Nous avons chanté durant quelque temps un vieux chant pei’en, puis Vert Vert m’a dit :

— Je renonce au pai’badra que j’avais contre toi, Dra. Je te l’abandonne.

— Voilà qui est bon, Dra tharl.

— J’avais également promis de te dire quelque chose. C’était au sujet des bandes. Elles se trouvent sous le corps vert, désormais vide, que j’ai eu le privilège de porter pour un temps.

— Je vois.

— Elles sont inutilisables. Je les ai amenées jusqu’à moi par une injonction mentale, de l’endroit où elles étaient enfermées. Elles ont été endommagées par les forces libérées sur l’île, ainsi que les cultures tissulaires. Je tiens donc, quoique médiocrement, ma promesse. Mais tu ne m’avais pas donné le choix. Je ne pouvais accomplir seul ce voyage.

Je sentais que j’aurais dû être bouleversé, et je savais qu’il n’en serait rien pour le moment.

— Tu as fait ce que tu devais, ai-je répondu. Ne sois pas troublé. Il vaut peut-être mieux que je ne puisse les rappeler. Il s’est écoulé trop de temps depuis leur époque. Ils se trouveraient peut-être, comme moi autrefois, perdus dans un monde étranger, et il n’est pas sûr qu’ils sauraient s’y adapter. Je n’en sais rien, mais il est préférable qu’il en soit ainsi. Ce qui est fait est fait.

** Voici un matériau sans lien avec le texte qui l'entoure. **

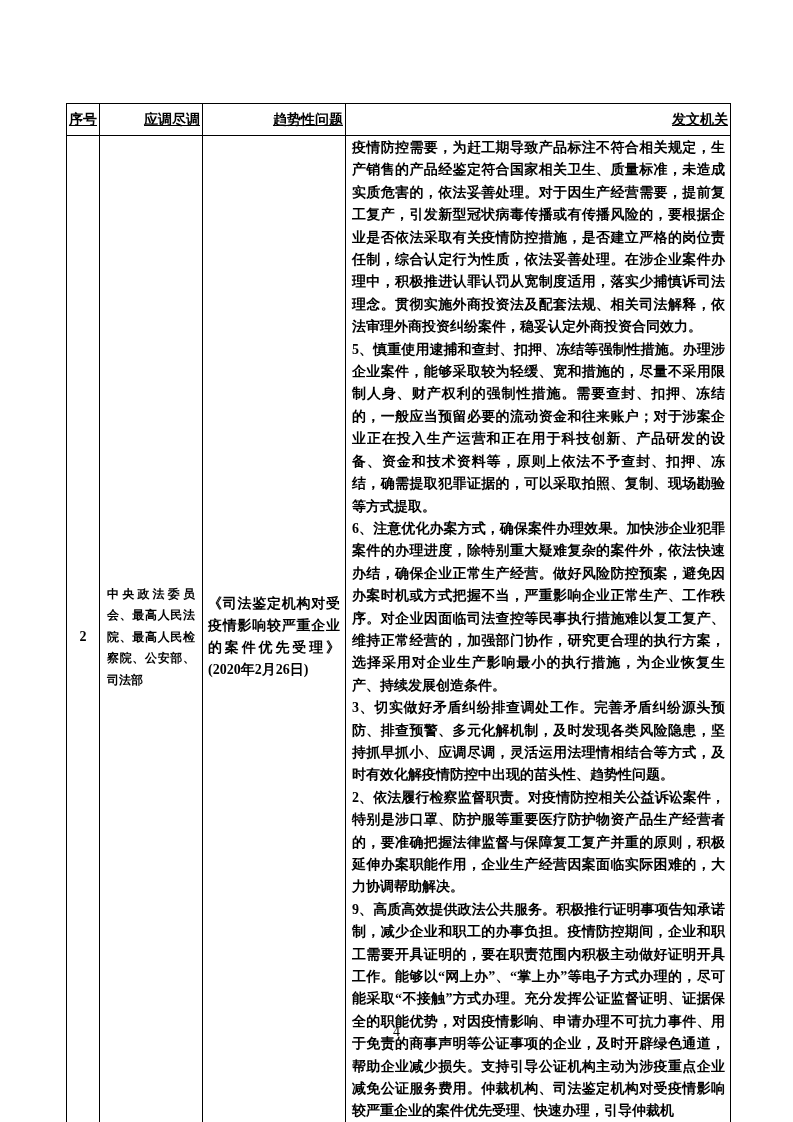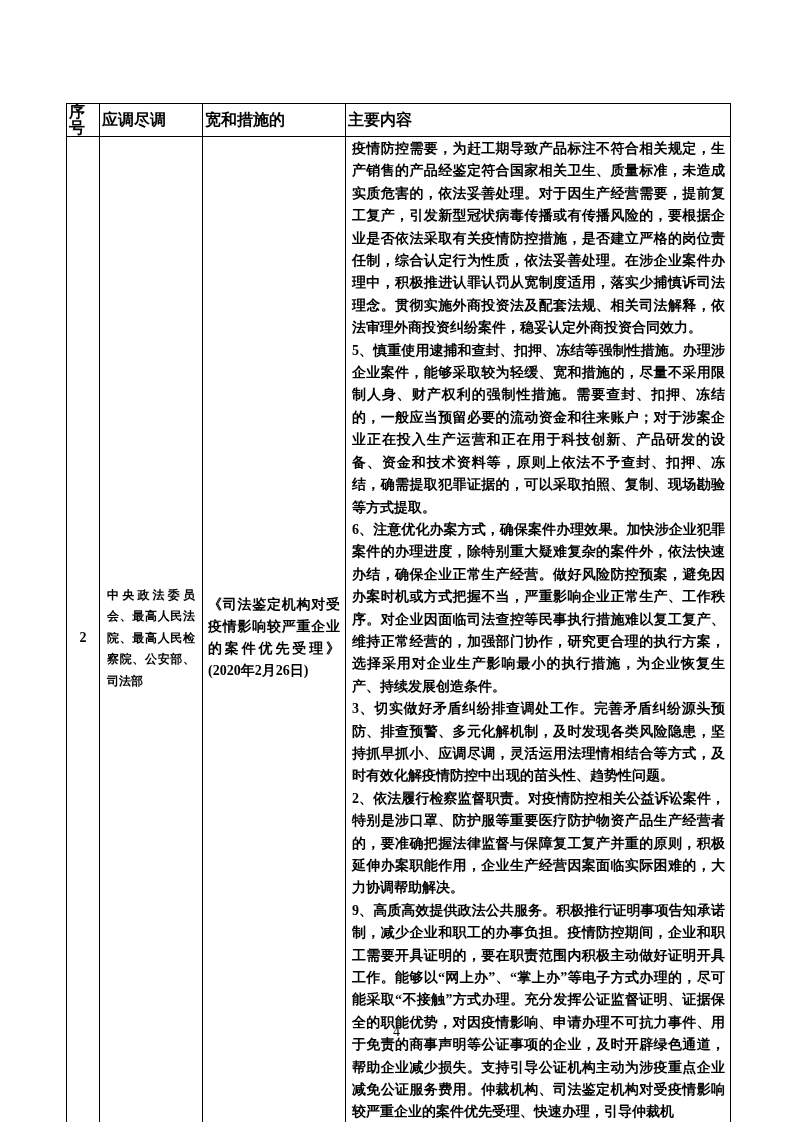--- a/index.html
+++ b/index.html
@@ -33,13 +33,14 @@
     box-sizing: border-box;
   }
   th {
-    font-size: 16px;
+    font-size: 14px;
     line-height: 16px;
-    text-align: left;
+    text-align: right;
     vertical-align: middle;
     height: 32px;
     padding: 0 2px;
     font-weight: bold;
+    text-decoration: underline;
   }
   td.col-index {
     text-align: center;

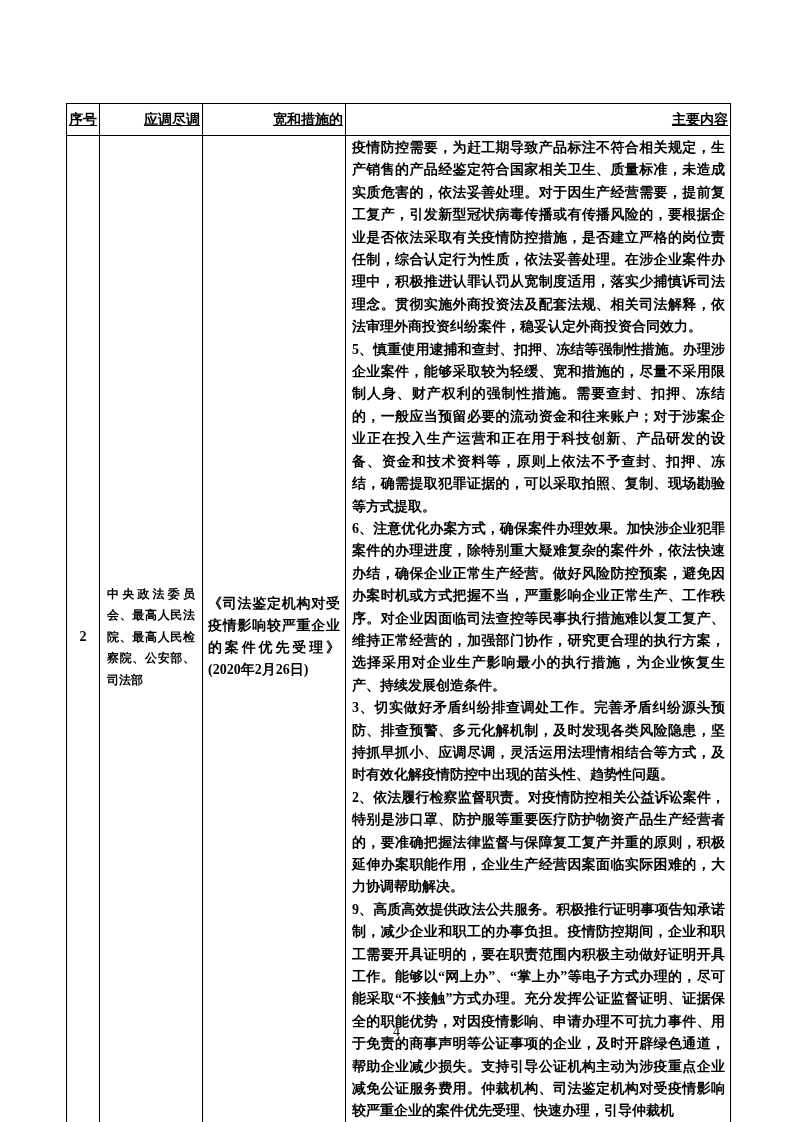--- a/index.html
+++ b/index.html
@@ -99,7 +99,7 @@
       <tr>
         <th>序号</th>
         <th>应调尽调</th>
-        <th>宽和措施的</th>
+        <th>趋势性问题</th>
         <th>主要内容</th>
       </tr>
     </thead>

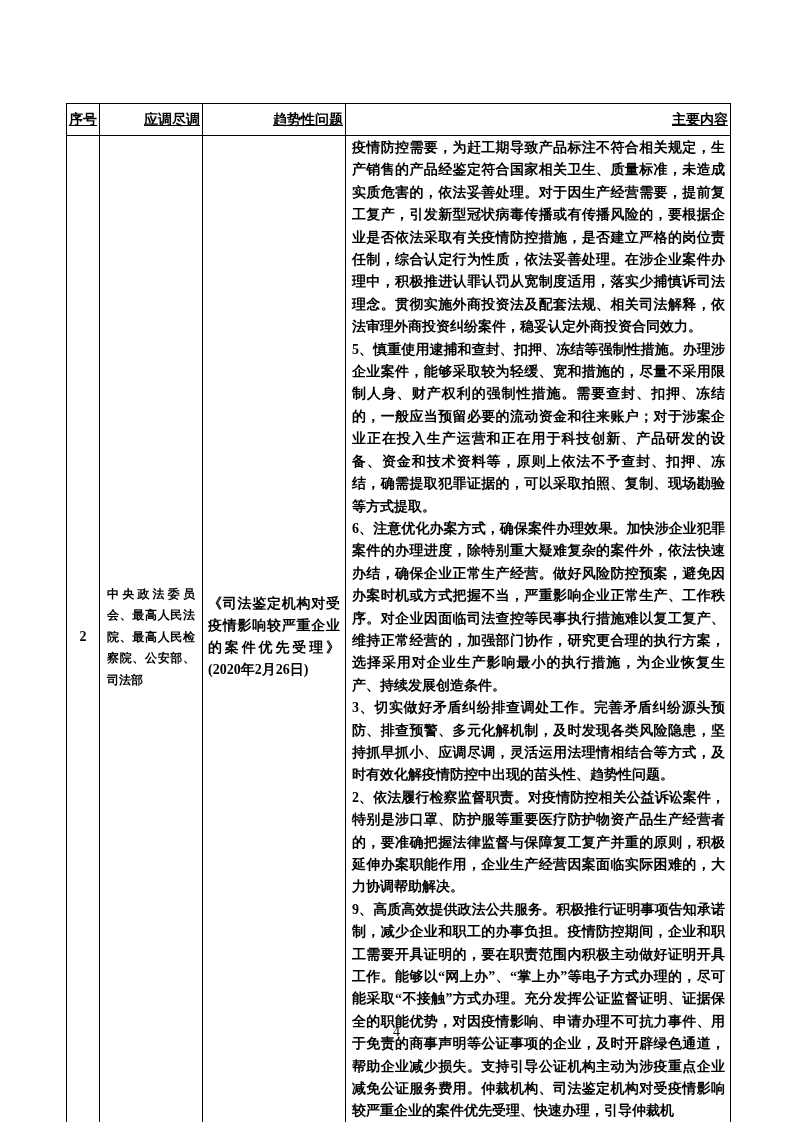--- a/index.html
+++ b/index.html
@@ -100,7 +100,7 @@
         <th>序号</th>
         <th>应调尽调</th>
         <th>趋势性问题</th>
-        <th>主要内容</th>
+        <th>发文机关</th>
       </tr>
     </thead>
     <tbody>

— Il faut que je te parle maintenant de Ruth Laris, a-t-il dit. Elle est à l’asile de Fallon à Cobacho, sur Driscoll, où elle est inscrite sous le nom de Rita Lawrence. Son visage et son esprit ont été altérés. Il faudra la faire sortir et la confier à des médecins.

— Pourquoi est-elle là-bas ?

— C’était plus facile que de l’emmener sur Illyria.

— Toute cette souffrance que tu as causée, ça n’avait pour toi aucun sens, n’est-ce pas ?

— Non. J’ai peut-être travaillé trop longtemps à façonner la vie…

— Un bien pauvre travail. J’incline à croire que c’était Belion qui agissait à travers toi.

— Je ne voulais pas le dire, car je n’ai pas à chercher des excuses, mais je le pense aussi. C’est pour la même raison que je voulais tuer Shimbo. C’était cette partie de moi que tu affrontais, et moi aussi je m’y heurtais. Quand Belion m’a quitté pour se joindre à Shandon, j’ai éprouvé du remords pour ce que j’avais fait. Il fallait qu’il soit chassé, et Shimbo de l’Arbre Noir était là dans ce but. Belion ne pouvait plus avoir le droit de créer d’autres mondes de laideur et de cruauté. Shimbo, qui les lance comme des bijoux dans les ténèbres, en les faisant briller des couleurs de la vie, devait l’affronter une fois de plus. Maintenant qu’il a vaincu, il y aura encore beaucoup d’autres de ces mondes.